Ozzie had turned the Mustang around on the shoulder and driven back northward, back toward the desolated building—which he knew had no sane business being here—and he slowed the car and angled over toward the east edge of the highway after he had seen the fat man and a white-haired man walk through the stone doorway into the vast ruin. A third man, younger and wearing a tan security guard uniform, had also got out of the gray Jaguar, but he stood now on the shoulder, watching Ozzie park on the opposite side.
Ozzie noted the holster on the young man’s belt. Well, he thought as he switched off the Mustang’s engine, I’m armed, too. I’ll just have to deal with this fellow, and not let myself forget who he works for.
He buttoned his coat with trembling fingers, then opened the door to the desert heat and began the task of angling his aluminum cane out from the passenger side of the seat.
Behind him he could hear the security guard’s street shoes knocking on the pavement of the highway, coming closer. Ignoring the horrified, despairing wail in his head, Ozzie slipped his hand into his suit coat pocket.
During his long life he had four times had to hold a gun on a man, and even
that had each time made him tremble with nausea. He had never actually shot anyone.
The man had called something to him.
Ozzie looked over his shoulder at the young security guard, who was right behind him now. “What?”
The guard’s brown hand was on the checked wooden grip of the holstered .38 revolver. “I said get the fuck away from the car.” He drew the gun and pointed it at Ozzie’s knees. “You’re not wearing feathers, so you must be the real old guy. Your name’s, uh, Doctor Leaky?”
Call it, Ozzie thought. “That’s right, sonny.”
“Okay, Mr. Leroy said you might show up. You’re to stay outside. I’m instructed to kill you if you try to follow them in, and I will.”
“Can I sit in the Jag and run the air?”
The young man was still pointing the gun in the direction of Ozzie’s knees and staring hard into his face. For a too-brief moment he glanced across the highway at the Jaguar. “I guess so.”

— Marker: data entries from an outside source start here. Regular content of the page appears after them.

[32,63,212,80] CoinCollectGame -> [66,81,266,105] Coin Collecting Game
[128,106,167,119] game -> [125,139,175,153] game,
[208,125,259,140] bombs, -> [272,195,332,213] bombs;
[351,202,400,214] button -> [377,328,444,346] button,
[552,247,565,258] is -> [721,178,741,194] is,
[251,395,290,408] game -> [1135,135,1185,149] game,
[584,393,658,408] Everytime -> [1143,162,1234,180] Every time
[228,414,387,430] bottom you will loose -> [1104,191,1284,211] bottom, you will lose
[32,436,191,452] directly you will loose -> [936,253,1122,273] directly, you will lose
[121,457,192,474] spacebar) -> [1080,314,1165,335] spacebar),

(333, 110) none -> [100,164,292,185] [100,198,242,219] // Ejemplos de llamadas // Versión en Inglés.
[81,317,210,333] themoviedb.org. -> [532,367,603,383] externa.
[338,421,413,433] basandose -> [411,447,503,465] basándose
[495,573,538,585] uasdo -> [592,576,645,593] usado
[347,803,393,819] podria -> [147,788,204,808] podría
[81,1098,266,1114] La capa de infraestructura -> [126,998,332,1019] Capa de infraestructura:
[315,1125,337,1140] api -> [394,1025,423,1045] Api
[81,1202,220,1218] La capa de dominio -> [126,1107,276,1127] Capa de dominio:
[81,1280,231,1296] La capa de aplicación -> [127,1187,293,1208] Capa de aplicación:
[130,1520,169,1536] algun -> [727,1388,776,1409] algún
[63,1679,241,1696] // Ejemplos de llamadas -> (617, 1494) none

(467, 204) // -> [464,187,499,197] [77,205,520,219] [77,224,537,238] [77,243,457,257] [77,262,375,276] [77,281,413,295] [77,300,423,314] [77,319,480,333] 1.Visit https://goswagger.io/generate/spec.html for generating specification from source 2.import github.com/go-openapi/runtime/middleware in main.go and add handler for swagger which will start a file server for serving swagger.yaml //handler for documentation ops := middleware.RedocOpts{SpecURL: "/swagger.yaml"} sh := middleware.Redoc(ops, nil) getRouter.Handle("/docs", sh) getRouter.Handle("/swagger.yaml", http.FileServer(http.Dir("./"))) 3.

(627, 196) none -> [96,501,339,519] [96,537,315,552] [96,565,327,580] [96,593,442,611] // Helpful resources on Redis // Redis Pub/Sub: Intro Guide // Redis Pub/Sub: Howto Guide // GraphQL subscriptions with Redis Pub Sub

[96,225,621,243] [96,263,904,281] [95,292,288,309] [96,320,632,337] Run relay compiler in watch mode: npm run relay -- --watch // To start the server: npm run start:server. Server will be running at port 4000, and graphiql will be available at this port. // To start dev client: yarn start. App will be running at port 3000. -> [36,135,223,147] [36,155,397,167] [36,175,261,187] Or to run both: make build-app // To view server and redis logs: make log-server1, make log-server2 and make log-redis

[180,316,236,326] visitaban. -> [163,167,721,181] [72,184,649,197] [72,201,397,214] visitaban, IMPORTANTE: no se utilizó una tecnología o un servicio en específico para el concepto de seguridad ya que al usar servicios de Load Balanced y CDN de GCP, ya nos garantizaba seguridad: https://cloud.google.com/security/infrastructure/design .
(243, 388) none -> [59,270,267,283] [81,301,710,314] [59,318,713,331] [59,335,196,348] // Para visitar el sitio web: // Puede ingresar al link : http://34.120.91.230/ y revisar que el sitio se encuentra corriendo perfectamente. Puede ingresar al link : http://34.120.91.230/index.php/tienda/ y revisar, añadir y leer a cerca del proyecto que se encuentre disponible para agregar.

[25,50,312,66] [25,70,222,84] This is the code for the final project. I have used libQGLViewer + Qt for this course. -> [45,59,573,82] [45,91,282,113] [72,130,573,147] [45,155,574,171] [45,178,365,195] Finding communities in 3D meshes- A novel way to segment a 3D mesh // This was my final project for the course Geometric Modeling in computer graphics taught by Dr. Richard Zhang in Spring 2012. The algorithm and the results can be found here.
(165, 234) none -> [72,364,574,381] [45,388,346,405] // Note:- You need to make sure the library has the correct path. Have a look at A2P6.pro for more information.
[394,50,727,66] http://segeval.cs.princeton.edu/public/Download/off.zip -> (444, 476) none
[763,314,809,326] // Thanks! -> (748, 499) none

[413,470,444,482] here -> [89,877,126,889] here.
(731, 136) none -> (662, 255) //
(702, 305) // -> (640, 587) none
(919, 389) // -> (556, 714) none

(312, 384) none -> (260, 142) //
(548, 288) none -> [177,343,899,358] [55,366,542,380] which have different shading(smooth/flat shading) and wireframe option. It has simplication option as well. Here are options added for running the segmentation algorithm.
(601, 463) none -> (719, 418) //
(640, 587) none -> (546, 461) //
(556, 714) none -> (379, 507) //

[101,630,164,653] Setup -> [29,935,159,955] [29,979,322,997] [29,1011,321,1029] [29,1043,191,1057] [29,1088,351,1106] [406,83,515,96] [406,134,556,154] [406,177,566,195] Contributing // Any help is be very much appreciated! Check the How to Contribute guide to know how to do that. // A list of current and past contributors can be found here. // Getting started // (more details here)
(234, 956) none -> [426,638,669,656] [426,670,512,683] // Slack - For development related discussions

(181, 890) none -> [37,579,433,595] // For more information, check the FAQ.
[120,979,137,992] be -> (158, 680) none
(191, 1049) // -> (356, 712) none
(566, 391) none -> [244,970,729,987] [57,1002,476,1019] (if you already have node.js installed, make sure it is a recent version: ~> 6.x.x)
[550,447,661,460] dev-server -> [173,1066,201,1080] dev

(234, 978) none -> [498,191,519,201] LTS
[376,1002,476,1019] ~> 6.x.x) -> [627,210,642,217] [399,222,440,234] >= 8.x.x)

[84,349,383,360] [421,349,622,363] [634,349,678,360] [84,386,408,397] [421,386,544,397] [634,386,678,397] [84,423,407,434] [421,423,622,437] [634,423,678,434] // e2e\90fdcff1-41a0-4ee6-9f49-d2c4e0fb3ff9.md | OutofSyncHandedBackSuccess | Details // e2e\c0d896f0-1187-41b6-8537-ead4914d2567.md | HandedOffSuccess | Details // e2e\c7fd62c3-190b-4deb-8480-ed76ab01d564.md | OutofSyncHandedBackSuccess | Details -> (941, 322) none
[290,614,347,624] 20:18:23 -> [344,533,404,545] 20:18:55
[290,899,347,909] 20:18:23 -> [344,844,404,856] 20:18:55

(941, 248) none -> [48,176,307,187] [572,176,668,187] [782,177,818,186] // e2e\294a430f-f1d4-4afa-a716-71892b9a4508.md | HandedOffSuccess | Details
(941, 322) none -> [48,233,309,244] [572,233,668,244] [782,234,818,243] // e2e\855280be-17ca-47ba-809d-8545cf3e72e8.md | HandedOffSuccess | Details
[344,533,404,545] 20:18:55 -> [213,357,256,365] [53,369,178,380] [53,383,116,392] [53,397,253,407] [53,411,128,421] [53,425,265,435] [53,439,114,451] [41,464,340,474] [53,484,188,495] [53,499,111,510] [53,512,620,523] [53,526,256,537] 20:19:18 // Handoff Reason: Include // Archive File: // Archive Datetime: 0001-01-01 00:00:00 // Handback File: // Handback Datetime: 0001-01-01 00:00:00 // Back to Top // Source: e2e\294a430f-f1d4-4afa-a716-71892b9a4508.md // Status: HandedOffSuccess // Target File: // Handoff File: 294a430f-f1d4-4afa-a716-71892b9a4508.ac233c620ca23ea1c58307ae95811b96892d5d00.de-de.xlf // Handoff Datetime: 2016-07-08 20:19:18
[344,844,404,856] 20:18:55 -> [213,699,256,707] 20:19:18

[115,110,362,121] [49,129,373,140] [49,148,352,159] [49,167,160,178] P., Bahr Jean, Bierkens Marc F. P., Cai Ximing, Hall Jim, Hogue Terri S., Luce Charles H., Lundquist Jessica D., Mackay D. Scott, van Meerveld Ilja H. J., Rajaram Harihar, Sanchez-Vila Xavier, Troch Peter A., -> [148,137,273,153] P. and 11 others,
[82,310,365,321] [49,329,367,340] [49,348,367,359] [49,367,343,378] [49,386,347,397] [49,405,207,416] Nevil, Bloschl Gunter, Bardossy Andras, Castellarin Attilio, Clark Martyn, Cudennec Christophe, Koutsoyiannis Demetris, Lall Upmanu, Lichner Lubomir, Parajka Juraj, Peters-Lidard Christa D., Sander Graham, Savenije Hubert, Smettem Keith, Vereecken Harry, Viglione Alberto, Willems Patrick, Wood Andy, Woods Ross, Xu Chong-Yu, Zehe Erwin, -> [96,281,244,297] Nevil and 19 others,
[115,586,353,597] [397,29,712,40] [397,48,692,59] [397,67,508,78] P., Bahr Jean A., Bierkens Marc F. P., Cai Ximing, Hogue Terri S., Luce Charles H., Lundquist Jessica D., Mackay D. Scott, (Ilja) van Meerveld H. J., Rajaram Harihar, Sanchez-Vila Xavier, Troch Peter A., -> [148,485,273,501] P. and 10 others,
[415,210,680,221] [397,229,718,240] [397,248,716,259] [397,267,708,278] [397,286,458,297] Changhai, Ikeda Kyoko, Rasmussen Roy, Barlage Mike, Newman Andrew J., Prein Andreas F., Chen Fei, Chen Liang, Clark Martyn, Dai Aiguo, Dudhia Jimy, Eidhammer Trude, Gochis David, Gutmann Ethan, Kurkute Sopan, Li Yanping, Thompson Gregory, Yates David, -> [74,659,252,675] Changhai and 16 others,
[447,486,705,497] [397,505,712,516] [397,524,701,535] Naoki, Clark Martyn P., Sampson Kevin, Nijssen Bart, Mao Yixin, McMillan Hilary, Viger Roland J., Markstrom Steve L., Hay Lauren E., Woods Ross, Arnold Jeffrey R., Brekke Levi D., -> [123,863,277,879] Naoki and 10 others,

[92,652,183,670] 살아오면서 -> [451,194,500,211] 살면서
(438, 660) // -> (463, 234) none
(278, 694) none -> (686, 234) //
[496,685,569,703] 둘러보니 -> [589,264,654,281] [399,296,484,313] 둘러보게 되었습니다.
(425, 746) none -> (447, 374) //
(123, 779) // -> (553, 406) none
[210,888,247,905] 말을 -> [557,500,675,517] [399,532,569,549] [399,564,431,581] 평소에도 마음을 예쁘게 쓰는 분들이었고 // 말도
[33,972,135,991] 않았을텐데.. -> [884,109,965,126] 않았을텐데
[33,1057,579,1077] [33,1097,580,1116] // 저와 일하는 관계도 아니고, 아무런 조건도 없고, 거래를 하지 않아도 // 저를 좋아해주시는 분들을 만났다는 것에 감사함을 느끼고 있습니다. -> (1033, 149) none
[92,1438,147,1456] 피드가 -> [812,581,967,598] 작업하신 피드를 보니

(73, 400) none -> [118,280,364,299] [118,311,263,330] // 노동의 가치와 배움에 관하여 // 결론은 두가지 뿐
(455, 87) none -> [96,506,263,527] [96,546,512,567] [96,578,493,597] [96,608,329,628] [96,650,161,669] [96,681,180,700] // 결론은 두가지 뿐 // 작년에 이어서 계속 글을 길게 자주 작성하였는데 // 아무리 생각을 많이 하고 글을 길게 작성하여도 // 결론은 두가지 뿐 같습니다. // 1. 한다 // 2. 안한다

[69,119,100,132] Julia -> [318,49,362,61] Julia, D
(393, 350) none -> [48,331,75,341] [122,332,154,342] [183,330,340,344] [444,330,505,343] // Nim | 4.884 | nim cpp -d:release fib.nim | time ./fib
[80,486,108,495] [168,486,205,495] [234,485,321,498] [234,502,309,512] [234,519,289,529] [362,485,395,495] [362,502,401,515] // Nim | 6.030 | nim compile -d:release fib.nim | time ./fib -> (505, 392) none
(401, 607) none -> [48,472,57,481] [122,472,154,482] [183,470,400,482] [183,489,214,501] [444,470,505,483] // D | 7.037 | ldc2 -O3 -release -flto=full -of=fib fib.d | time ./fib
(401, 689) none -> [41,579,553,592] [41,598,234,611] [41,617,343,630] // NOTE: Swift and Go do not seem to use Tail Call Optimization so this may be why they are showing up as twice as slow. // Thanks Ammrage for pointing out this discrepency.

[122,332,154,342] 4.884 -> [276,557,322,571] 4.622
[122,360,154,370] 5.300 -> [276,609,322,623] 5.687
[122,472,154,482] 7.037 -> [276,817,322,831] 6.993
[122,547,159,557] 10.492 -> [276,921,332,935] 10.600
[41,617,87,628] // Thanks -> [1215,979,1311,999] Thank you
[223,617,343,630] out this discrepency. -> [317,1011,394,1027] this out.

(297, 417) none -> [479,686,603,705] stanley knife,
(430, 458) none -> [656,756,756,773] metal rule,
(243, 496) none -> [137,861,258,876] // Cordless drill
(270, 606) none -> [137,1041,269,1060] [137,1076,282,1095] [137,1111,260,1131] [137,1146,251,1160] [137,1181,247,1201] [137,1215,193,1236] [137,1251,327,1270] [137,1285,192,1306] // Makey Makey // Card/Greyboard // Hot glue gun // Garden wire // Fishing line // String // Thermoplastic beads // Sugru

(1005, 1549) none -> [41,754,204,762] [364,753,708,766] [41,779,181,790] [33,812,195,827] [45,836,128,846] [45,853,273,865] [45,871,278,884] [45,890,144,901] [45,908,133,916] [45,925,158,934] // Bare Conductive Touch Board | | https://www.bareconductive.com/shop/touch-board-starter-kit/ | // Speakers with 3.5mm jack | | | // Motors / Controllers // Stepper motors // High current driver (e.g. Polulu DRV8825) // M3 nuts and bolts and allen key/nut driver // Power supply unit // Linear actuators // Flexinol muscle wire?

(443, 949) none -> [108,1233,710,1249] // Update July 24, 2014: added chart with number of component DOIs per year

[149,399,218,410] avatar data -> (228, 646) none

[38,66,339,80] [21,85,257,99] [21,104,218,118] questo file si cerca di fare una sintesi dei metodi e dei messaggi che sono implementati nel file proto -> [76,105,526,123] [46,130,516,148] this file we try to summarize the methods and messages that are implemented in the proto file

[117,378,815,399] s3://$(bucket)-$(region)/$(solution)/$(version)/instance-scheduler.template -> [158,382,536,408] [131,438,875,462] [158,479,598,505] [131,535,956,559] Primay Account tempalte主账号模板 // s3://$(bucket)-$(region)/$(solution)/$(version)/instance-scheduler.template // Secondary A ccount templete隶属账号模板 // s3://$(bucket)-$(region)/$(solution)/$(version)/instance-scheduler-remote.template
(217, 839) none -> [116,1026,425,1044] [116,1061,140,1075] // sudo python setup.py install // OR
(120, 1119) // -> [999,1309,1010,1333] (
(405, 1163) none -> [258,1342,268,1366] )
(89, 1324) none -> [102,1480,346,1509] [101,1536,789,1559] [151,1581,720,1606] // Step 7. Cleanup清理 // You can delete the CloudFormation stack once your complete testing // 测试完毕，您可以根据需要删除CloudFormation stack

“Could you get my cane out of the car? I can’t bend over so good.”
The man stared at Ozzie in exasperation, clearly wondering if he was worth the trouble of frisking. “Oh, hell,” he said finally, and holstered his gun and stepped toward the Mustang.
God forgive me, Ozzie thought. Don’t forget who he works for; he’s a soldier in their army. He stood back from the open car door.
When the guard leaned in, Ozzie pulled the little .22 from his coat pocket and reached in and touched the muzzle to the curly hair at the back of the man’s head.
And feeling his soul wither in his breast, he squeezed the trigger.
The man dived forward across the seat, and his legs flexed and then stood straight out of the car for a moment as he thrashed and huffed and grunted inside; after a moment he went limp, and through tear-blurred eyes Ozzie looked up and down the empty highway.
The bang, muffled inside the car, had hardly been more than a loud snap, and Ozzie knew the wind had carried it away unheard.